To further investigate putative interaction between the CTD and neighboring domains, we turned to the investigation of protein dynamics. Though the comparison of the fluorophore lifetimes against transfer efficiency (Fig. S7A) appears to support a dynamic nature underlying the CTD FL population, ns-FCS reveals a flat acceptor–donor cross-correlation on the nanosecond timescale (Fig. 4B). However, inspection of the donor–donor and acceptor–acceptor autocorrelations reveal a correlated decay. This is different from that expected for a completely static system such as polyprolines60, where the donor–donor and acceptor–acceptor autocorrelation are also flat. An increase in the autocorrelations can be observed for static quenching of the dyes with aromatic residues. Interestingly, donor dye quenching can also contribute to a positive amplitude in the donor–acceptor correlation61,62. Therefore, a plausible interpretation of the flat cross-correlation data is that we are observing two populations in equilibrium whose correlations (one anticorrelated, reflecting conformational dynamics, and one correlated, reflecting quenching due contact formation) compensate each other.
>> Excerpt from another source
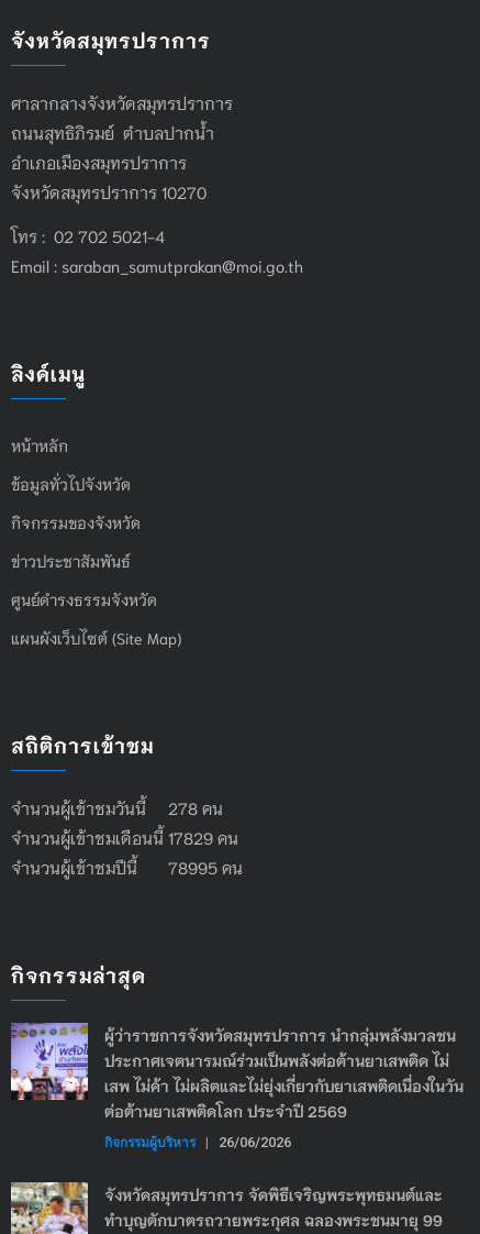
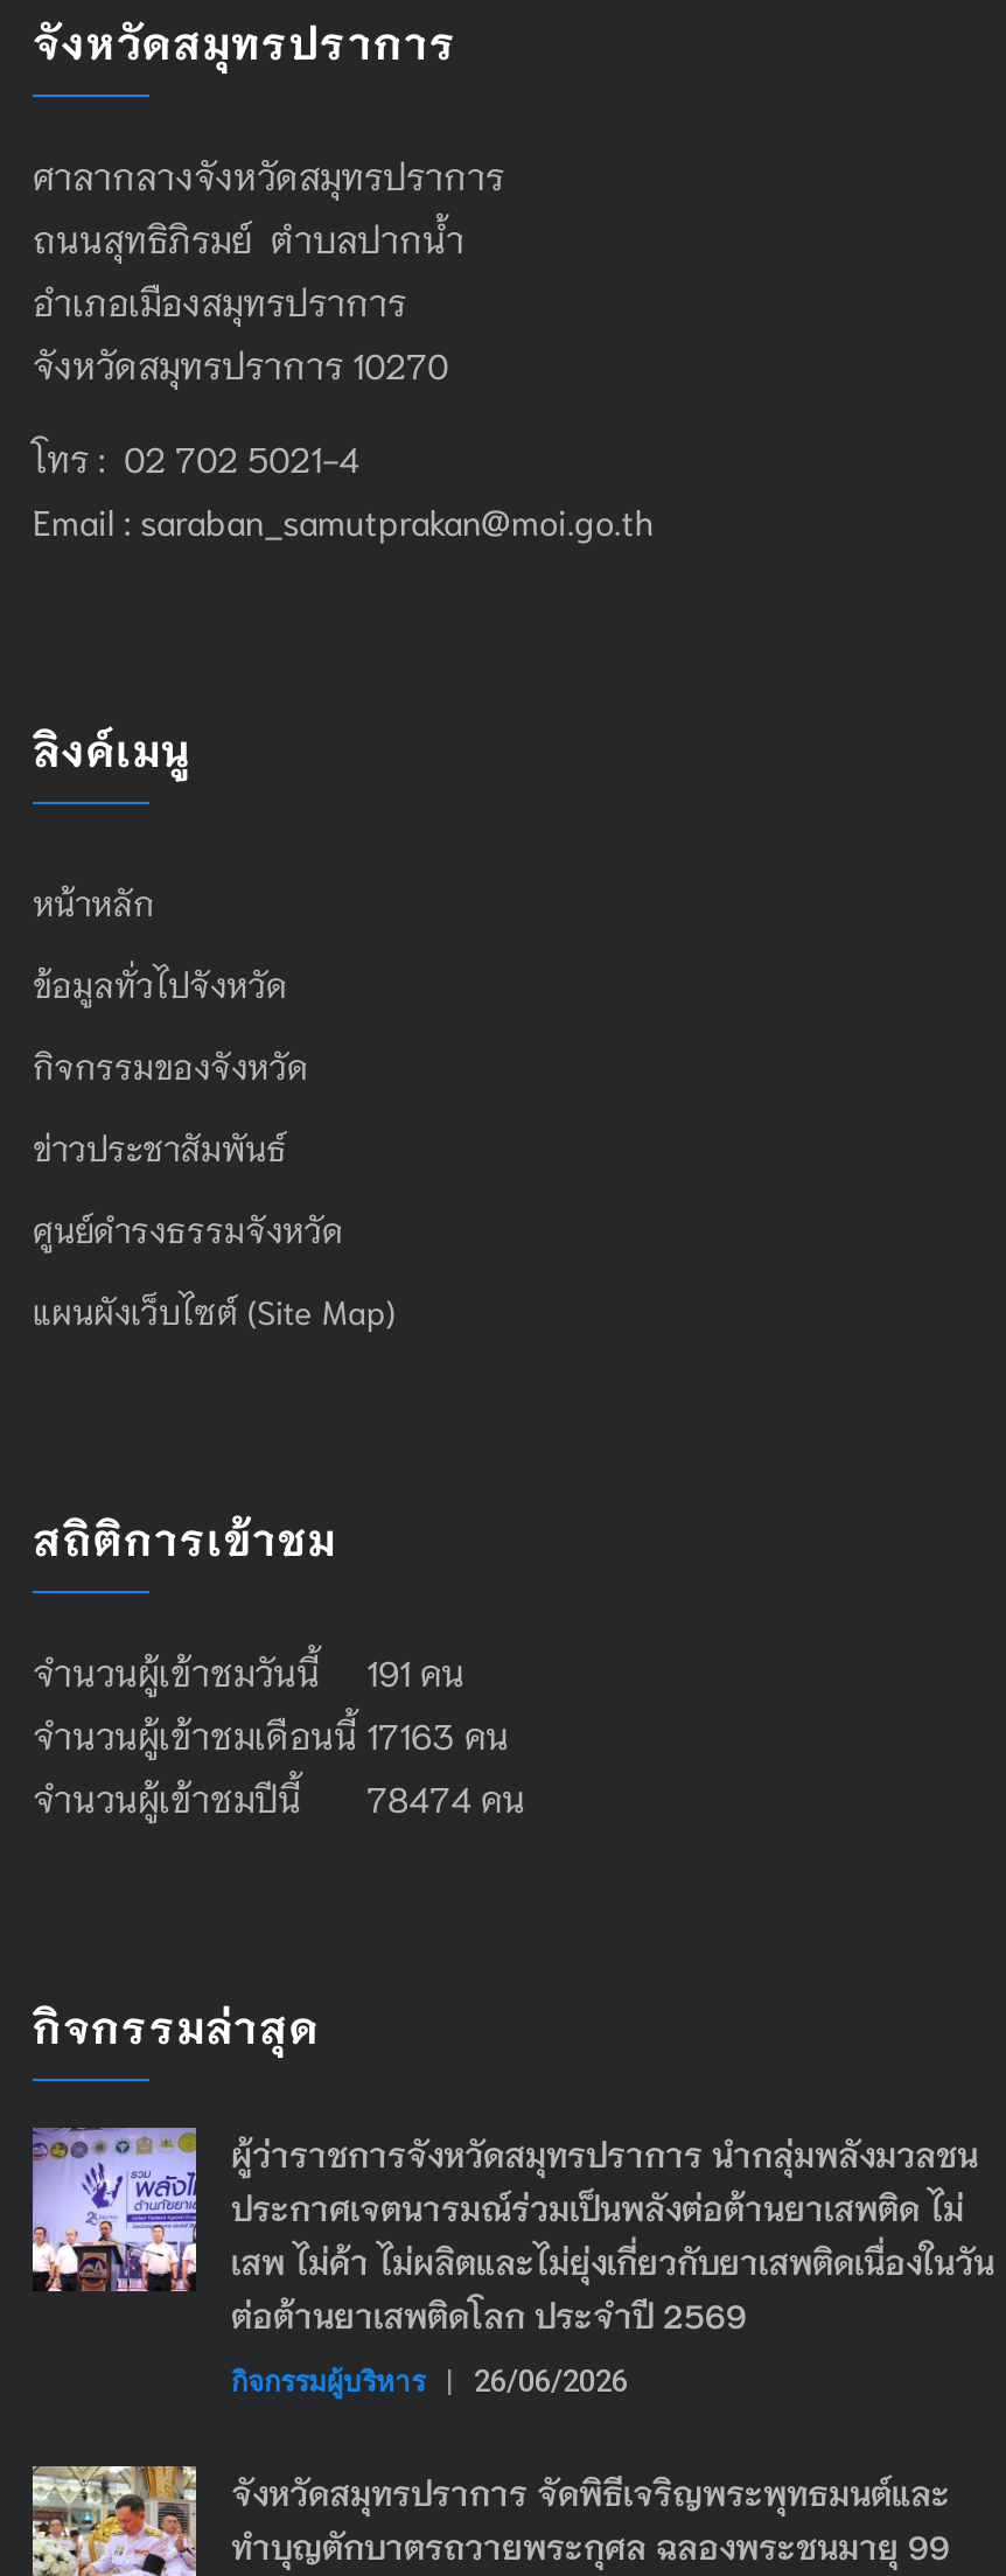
[11,797,223,819] จำนวนผู้เข้าชมวันนี้ 278 คน -> [33,1648,464,1695] จำนวนผู้เข้าชมวันนี้ 191 คน
[11,827,238,849] จำนวนผู้เข้าชมเดือนนี้ 17829 คน -> [33,1711,509,1758] จำนวนผู้เข้าชมเดือนนี้ 17163 คน
[11,856,243,878] จำนวนผู้เข้าชมปีนี้ 78995 คน -> [33,1774,525,1821] จำนวนผู้เข้าชมปีนี้ 78474 คน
To further investigate the possibility of two coexisting populations, we performed ns-FCS at increasing GdmCl concentrations. These experiments revealed a progressive increase of the anticorrelated amplitude in the cross-correlation, consistent with an increase of the dynamic population. Moreover, we also observed a simultaneous decrease in the overall donor–donor autocorrelation amplitude, consistent with a decrease in the quenched population (Fig. S12). Taken together, these results support our hypothesis that there are at least two distinct species existing in equilibrium. By analyzing the dynamic species between 0.16 and 0.6 M GdmCl, we quantified an average reconfiguration time (τr) of 64 ± 7 ns for the dynamic population in the CTD. Under the assumption that the mean transfer efficiency still originates (at least partially) from a dynamic distribution, the estimate of the inter-residue root-mean-square distance is r363–419 = 51 ± 2 Å (lp = 6.1 ± 0.5 Å) for a Gaussian chain distribution and r363–419 = 48 ± 1 Å (lp = 5.4 ± 0.4 Å) for the SAW model (see SI). However, some caution should be used when interpreting these numbers since we know there is some contribution from fluorophore static quenching, which may in turn contribute to an underestimate of the effective transfer efficiency63.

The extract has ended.